Below is a list of the books I have read over the recent years and enjoyed more than most, and that I would recommend to almost anyone as being worthwhile for them to read as well.  Books that I gave up on and did not finish are not listed here, so as not to waste your time.  These descriptions are my own, with apologies to the authors if I have failed to capture the essence of their work.

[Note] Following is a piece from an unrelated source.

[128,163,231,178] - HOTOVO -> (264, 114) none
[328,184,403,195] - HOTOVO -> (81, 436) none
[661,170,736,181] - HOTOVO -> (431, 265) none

Don't Tell The Newfoundlanders

by Greg Malone, © 2012, ISBN 978-0-307-40133-5, pp 314.  Subtitled "The true story of Newfoundland's confederation with Canada".  A very readable but well-researched exposé of the deceitful, duplicitous and entirely undemocratic project carried out by the British government from 1933 to 1948, with the cooperation of the Canadian government, to bring Newfoundland into confederation with Canada without the formal approval of the people of Newfoundland.  The penultimate act by the British was the rigged referendum in 1948 and the burning of the ballots shortly afterward.  Based in part on extensive notes collected by James Halley, prominent Newfoundland lawyer, and confirmed by official documents declassified and released in London and Ottawa beginning in the 1980s, author Malone "finally lays the whole sordid story bare" (in the words of Gwynne Dyer).  Newfoundlanders are generally aware of this story but until Malone's book was published they had no actual proof of how their aspirations for self-determination were repeatedly suppressed by the British government.  Probably they would have eventually joined Canada anyway, but they were allowed no choice in the matter.  With maps, appendices, source notes, bibliography, and index.  (July 2017)

"The War on Science"

by Shawn Otto, ©2016, ISBN 9781571313539, pp 514.  Subtitled "Who's waging it, why it matters, what we can do about it", this book is a study of the origins, history, philosophy, methodology, and aims of the anti-science movement in the United States of America and elsewhere.  Written by someone who clearly understands the scientific method and the necessary role of science in the enlightenment of civilization, the book is an indictment of today's education systems, sloppy journalism, religious extremism, and uninformed politicians and bureaucrats.  Otto's book is especially important for his discussion of today's trend toward accepting opinion as being just as important, or moreso, as actual knowledge ('relativism').  This book goes beyond two previous books, "Censoring Science" by Mark Bowen (2008) and "The Republican War on Science" by Chris Mooney (2005), with its own more extensive coverage and ends with a 14-point action plan for countering the destructive and un-civilizing anti-science movement.  Highly recommended!  With extensive source notes and index,  (May 2017)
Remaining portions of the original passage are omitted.